First, the above blog talks about text-mode terminals (a.k.a. "TTYs"),
so it is not relevant to GUI Emacs session.

And second, how that particular sequence of codepoints is displayed on
GUI frames depends on how your Emacs was built.  According to the list
of features included in your report, viz.:

  Configured features:
  ACL CAIRO DBUS FREETYPE GIF GLIB GMP GNUTLS GPM JPEG LCMS2 LIBSYSTEMD
  MODULES NATIVE_COMP NOTIFY INOTIFY PDUMPER PGTK PNG RSVG SECCOMP SOUND
  THREADS TIFF TOOLKIT_SCROLL_BARS TREE_SITTER XIM GTK3 ZLIB

your Emacs is built without HarfBuzz, which I think explains why your
Emacs displays the above sequences as 2 separate characters.
Furthermore, the appearance depends on the fonts you have installed;
specifically, Emoji sequences need a font that has a good support of
the Emoji Unicode blocks.  In my Emacs, which does use HarfBuzz, I see
a single grapheme cluster.

> C-f and C-b move over the character as if
> it were one, however, backspace deletes only the second, leaving both
> the first and the zero width joiner.  If C-f and C-b treat it as one,
> then so should backspace.

That Backspace deletes a single codepoint is a feature: it allows
easier editing of composable character sequences, such as Emoji.
E.g., imagine you want to make a slight change to the Emoji by
modifying just the second of the two characters composed into a
grapheme cluster.  Emacs supports deletion of the entire grapheme
cluster with the command delete-forward-char, by default bound to the
<Delete> function key.

> Under recent versions of the foot terminal emulator, this character is
> displayed as a single, double wide character, but emacs assumes it still
> is 4 colums wide, leading to terminal breakage.

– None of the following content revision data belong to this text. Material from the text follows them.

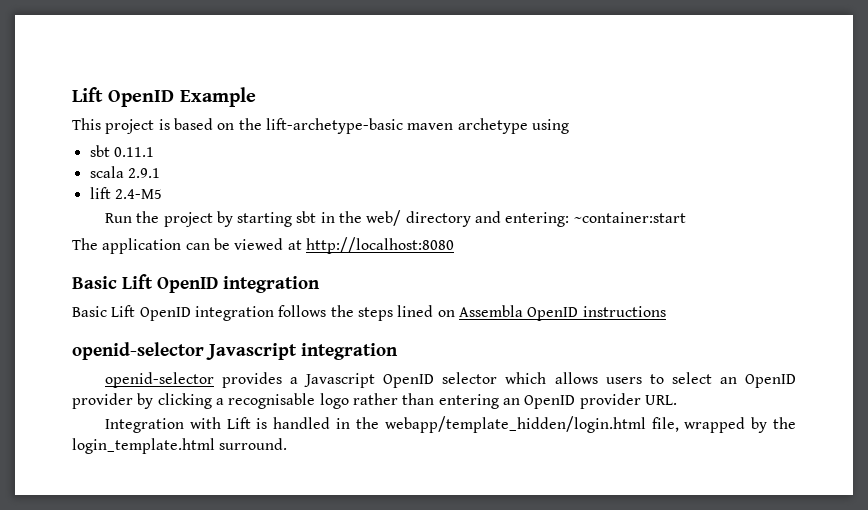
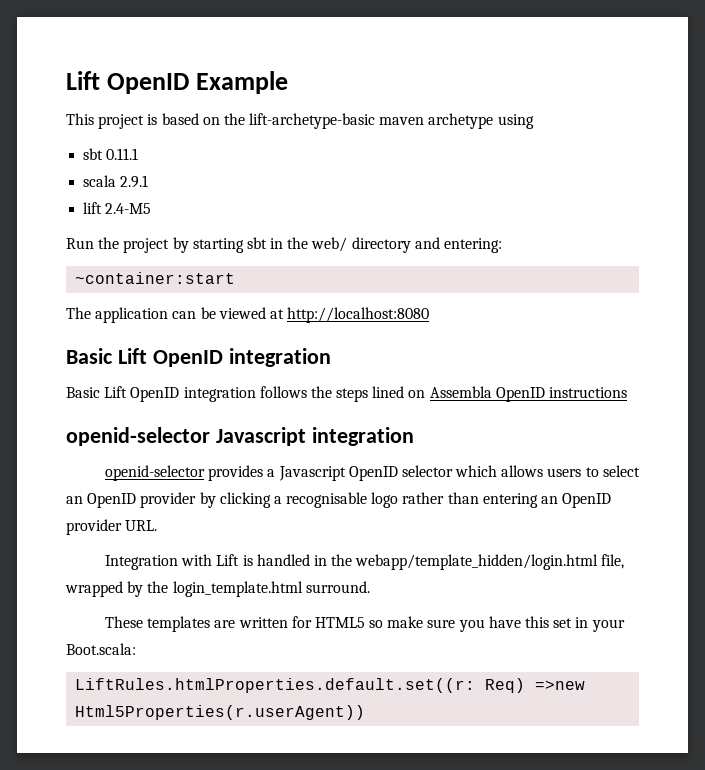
(570, 219) none -> (503, 245) //
(288, 444) none -> [104,616,625,632] [66,643,136,655] [75,678,586,693] [75,705,366,720] // These templates are written for HTML5 so make sure you have this set in your Boot.scala: // LiftRules.htmlProperties.default.set((r: Req) =>new Html5Properties(r.userAgent))

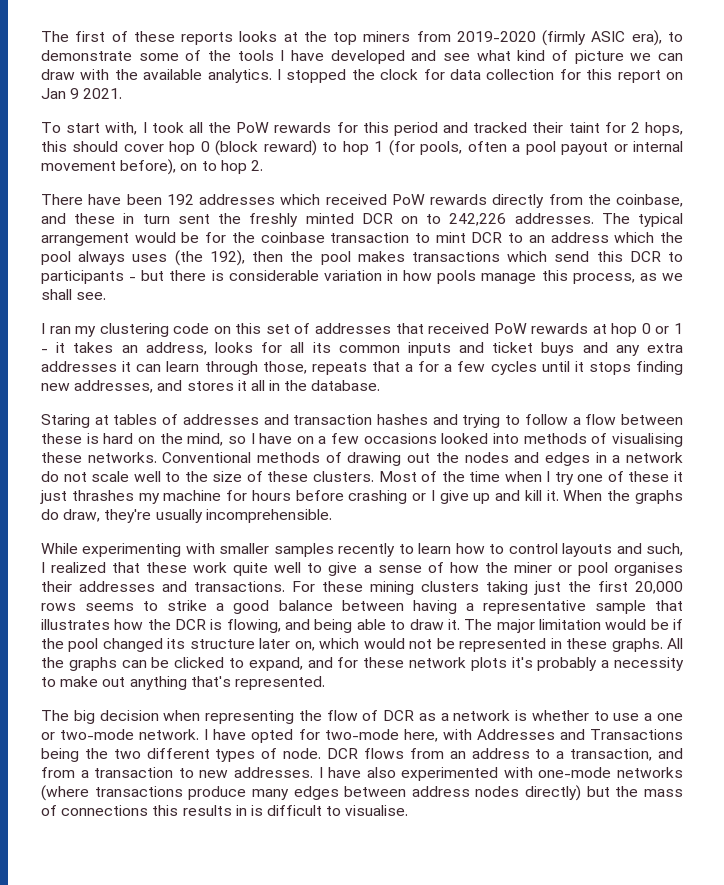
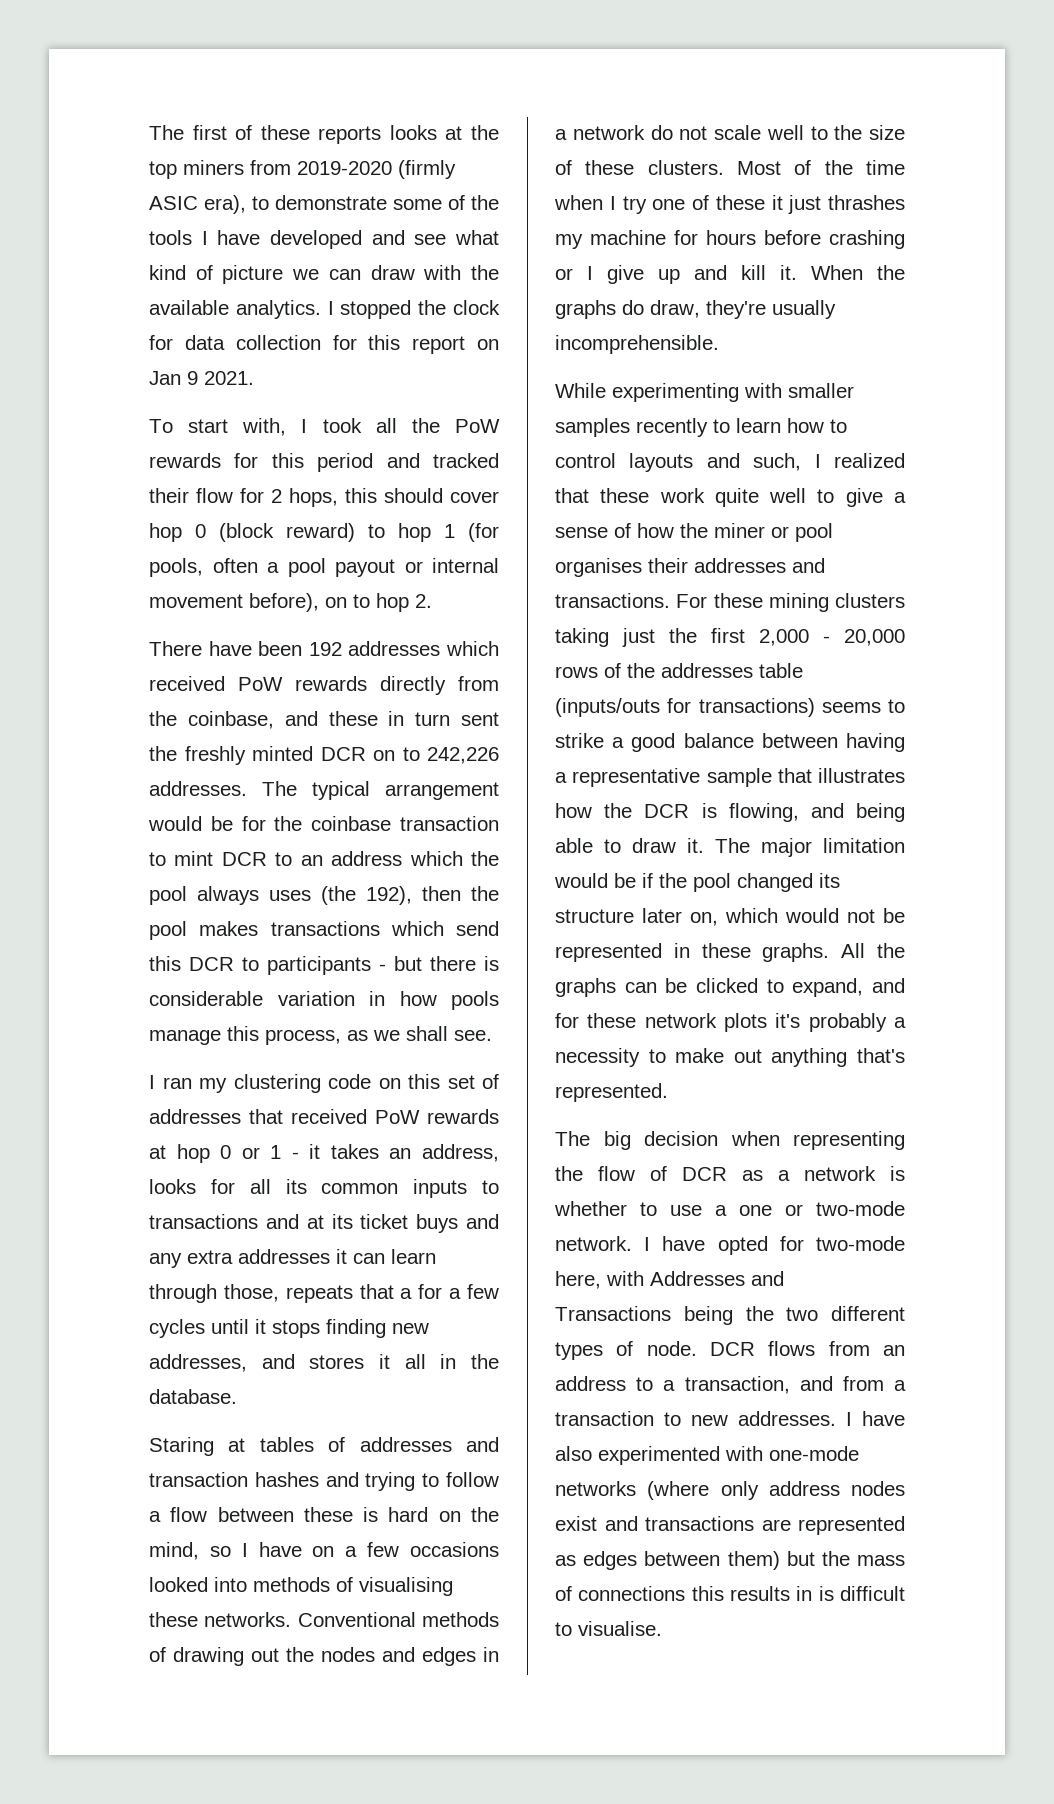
[568,122,600,133] taint -> [196,488,233,503] flow
[459,342,485,353] and -> [482,1180,499,1194] [149,1214,353,1229] to transactions and at its
[635,581,683,594] [41,603,76,611] 20,000 rows -> [759,629,905,646] [555,663,803,678] [555,698,815,717] 2,000 - 20,000 rows of the addresses table (inputs/outs for transactions)
[94,785,582,801] transactions produce many edges between address nodes directly) -> [720,1481,905,1500] [555,1516,905,1535] [555,1551,780,1570] only address nodes exist and transactions are represented as edges between them)

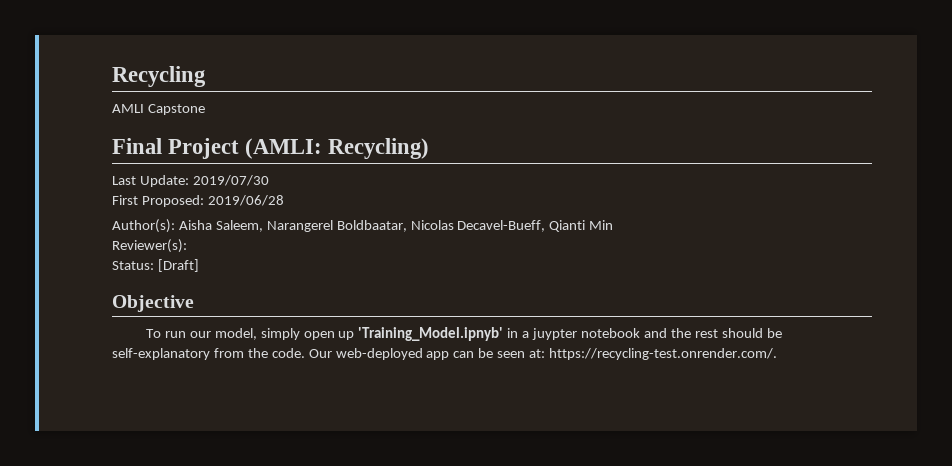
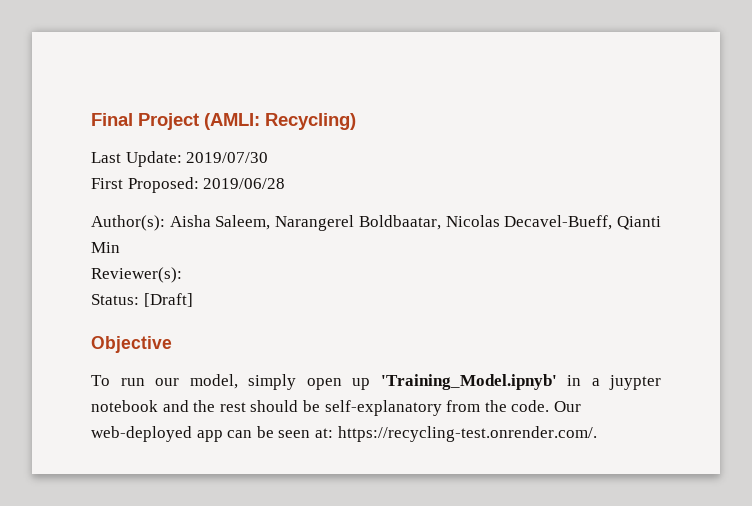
[112,66,206,87] [112,104,205,115] Recycling // AMLI Capstone // -> (91, 119) none

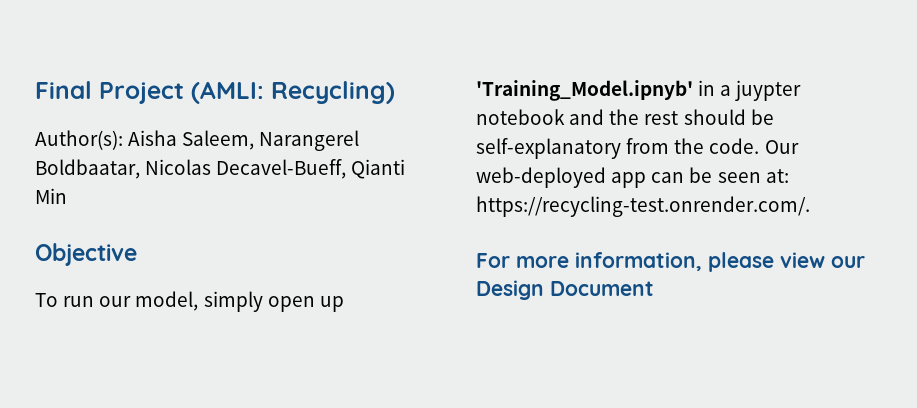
[91,151,269,167] [91,177,286,193] // Last Update: 2019/07/30 // First Proposed: 2019/06/28 -> (395, 92) none
[91,267,182,283] [91,293,193,307] // Reviewer(s): // Status: [Draft] -> (67, 196) none
(597, 434) none -> [476,252,865,272] [476,280,654,300] // For more information, please view our Design Document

Emacs cannot know what the terminal does with these characters,
because there's no widely-accepted protocol for accessing that
information.  Different terminal emulators behave differently, and
some even have options to modify their behavior via the various
settings.

> Emacs needs to not assume the width of graphemes are what wcwidth()
> reports, but instead need to query the cursor position after
> printing one to find out how wide the terminal actually dispalyed it
> as.

Querying the cursor position won't help in this case because it is
Emacs that moves the cursor when you type C-f, not the terminal.

I see no Emacs bug here.  Until we have standard ways of querying
text-mode terminals about their processing of composable character
sequences into grapheme clusters, there's no way for Emacs to behave
correctly with all such terminal emulators.  Sorry.